〇(まきえっと)上五・中七の表現がよいですね。
逃避行唆せしは恋蛍 アゼリア
○(敏)逃避行を激しい蛍の明滅のせいにしてはいけないのでは? 蛍には唆す意図など無いのでしょうから。
虹のもと核化非核化友の字に 吾郎
脳神経外科の検査着梅雨湿り 珠子
〇(瞳人)たいがい、誤診ないしは診療不要、でしたが、いい気分ではありませんね
売り物にならぬ苺の甘さかな 泉
○(幹夫)得てしてそういうものですね。
〇(瞳人)そうなんです、これ、もっと店に並べてほしいですね
◯ (ルカ)完熟しているとすでに売り物にならない矛盾。生産者の気持ちをくみ取っています。
白南風の礁を洗ふ波がしら 春生
◯(道人)「礁」に焦点を当てて、「白南風」と「波がしら」が
○(敏)今年の梅雨明けにも、掲句のような白南風が吹いてくれることをのぞみたいですね。

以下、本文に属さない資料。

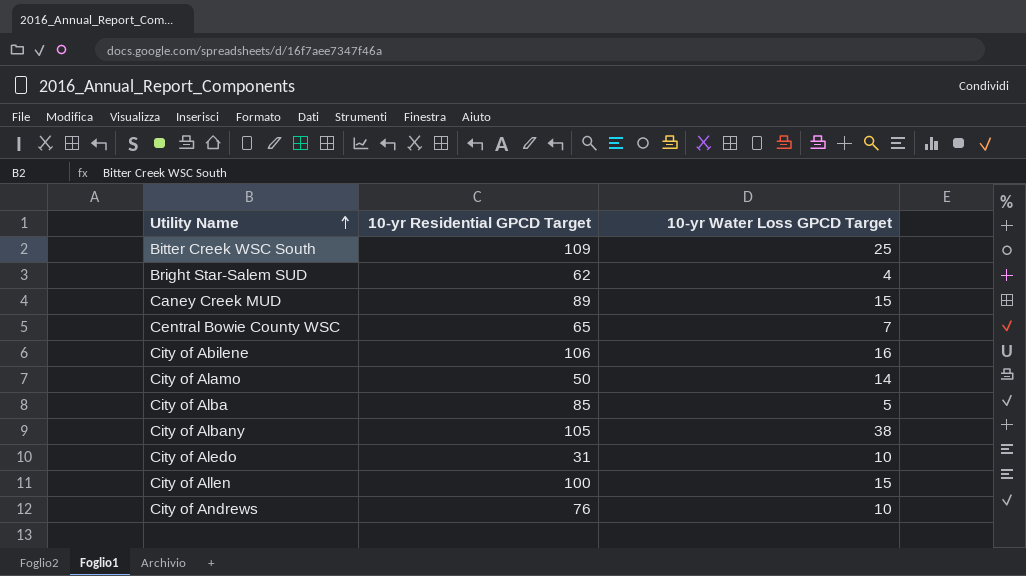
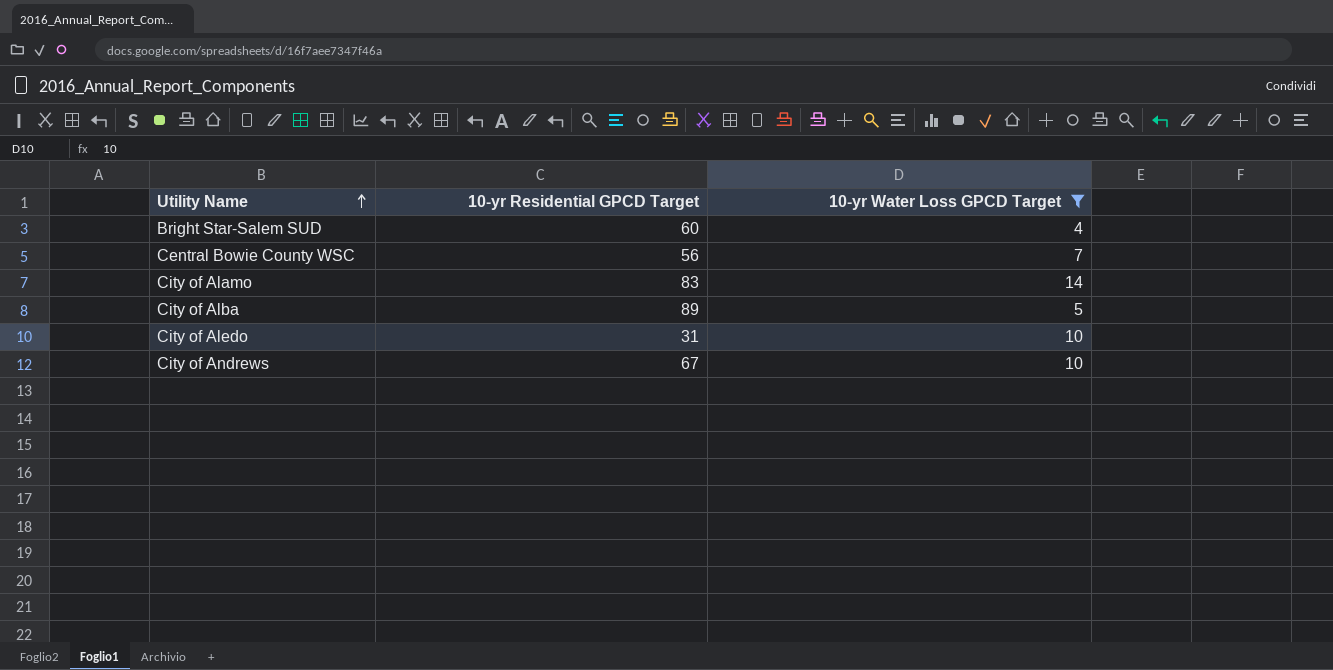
filter: none -> 10-yr Water Loss GPCD Target <= 14
Bright Star-Salem SUD | 10-yr Residential GPCD Target: 62 -> 60
Central Bowie County WSC | 10-yr Residential GPCD Target: 65 -> 56
City of Alamo | 10-yr Residential GPCD Target: 50 -> 83
City of Alba | 10-yr Residential GPCD Target: 85 -> 89
City of Andrews | 10-yr Residential GPCD Target: 76 -> 67

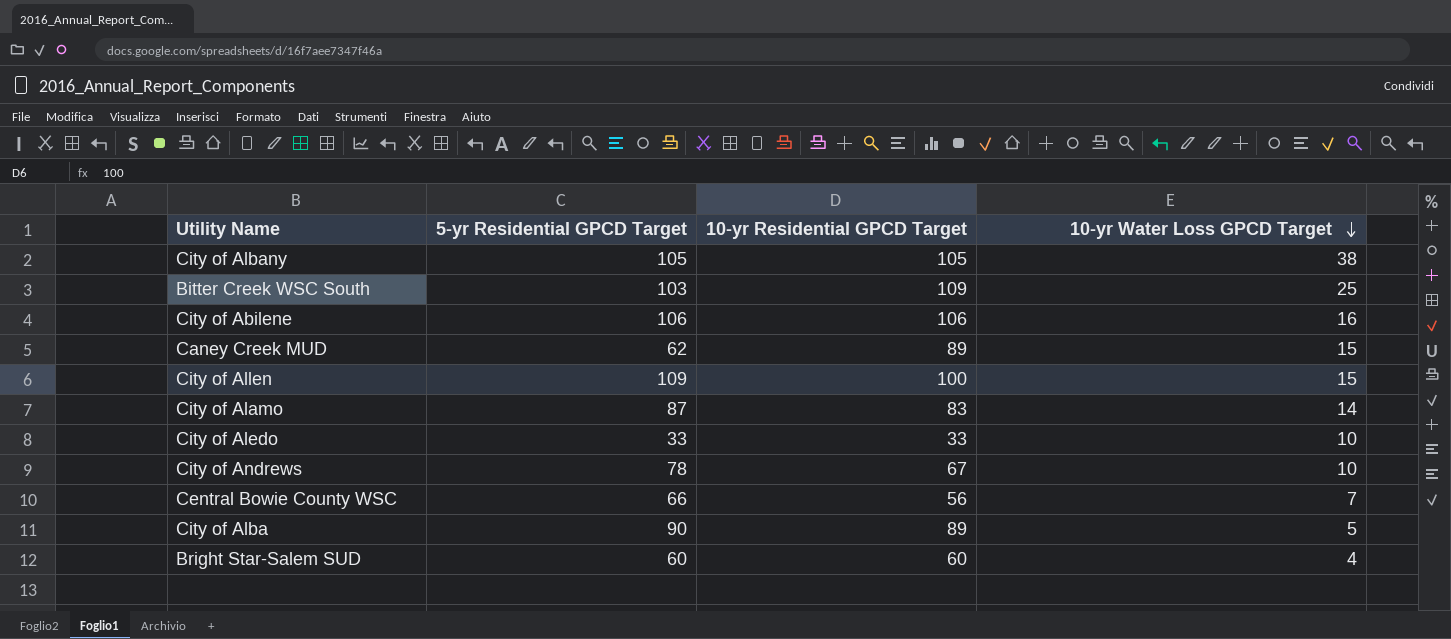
filter: 10-yr Water Loss GPCD Target <= 14 -> none
row order: Utility Name ascending -> 10-yr Water Loss GPCD Target descending
column 5-yr Residential GPCD Target | position: none -> 2
City of Aledo | 10-yr Residential GPCD Target: 31 -> 33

「礁を洗ふ」が清々しい感じをもたらしてくれているようです。
不揃いの山百合白き自立心 道人
〇(仙翁)自立心がいいですね。それぞれの白百合が見えます。
○(ちせい)季語は「百合」。白きが山百合にも自立心にもかかる、修飾して居る様に感じられるのがいいと思いました。
父の日のご褒美お墓に掌を合わす 藤三彩
帽子濡らす夏霧パンの焼ける村 宙虫
〇(藤三彩)夏帽子とせずに夏霧を季語に。山の深さ、山に暮らす家屋の様子が覗かれる
○(瑠璃)パンの焼けるいい匂いに包まれている村とはどんな村なのだろうと思います。メルヘンチックで素敵。
○(吾郎)いい匂いがしてきそう。いい朝だ。
◯(道人)素敵な別荘暮らしとも、つつましくも洒落た田舎暮らしともとれます。詩情豊か句です。
〇(まきえっと)こんな朝を迎えたい。
夜もすがら田が舞台なる蛙かな 仙翁
○(瑠璃)長閑な田園風景。癒される風景です。
老人の家出願望雲の峰 あちゃこ
〇(藤三彩)65歳で高齢者。「老人」はいくつから?認知症老人の山登りじゃなく徘徊のことね。
〇(珠子)できませんが。不可能ですが。共感。「老人」がぴたりとはまります。先日の朝日俳壇に「更衣煮ても焼いても媼かな」という句があって、逞しいき直りに感心したばかりです。
○(泉)少子高齢化は、現代の日本社会の大問題です。
◯(アゼリア)どの老人の心の片隅にも非日常を求める気持ちがあるのでは?実行に移すのは認知症発症してからなんて。
〇(宙虫)わかるような気がする。だんだん遠くへ自由に出ていイケないもどかしさに胸が痛む。
(選外)(道人)曖昧な願望と屹立する雲の峰の対比が面白い。
今日は梅雨晴れ間の広島でした。サッカー・ワールドカップのために、寝不足気味ですが、試合は面白いですね。アジア勢も負け続けると、出場枠が減りますからね。今夜午前零時から、日本-セネガル戦。起きているかな?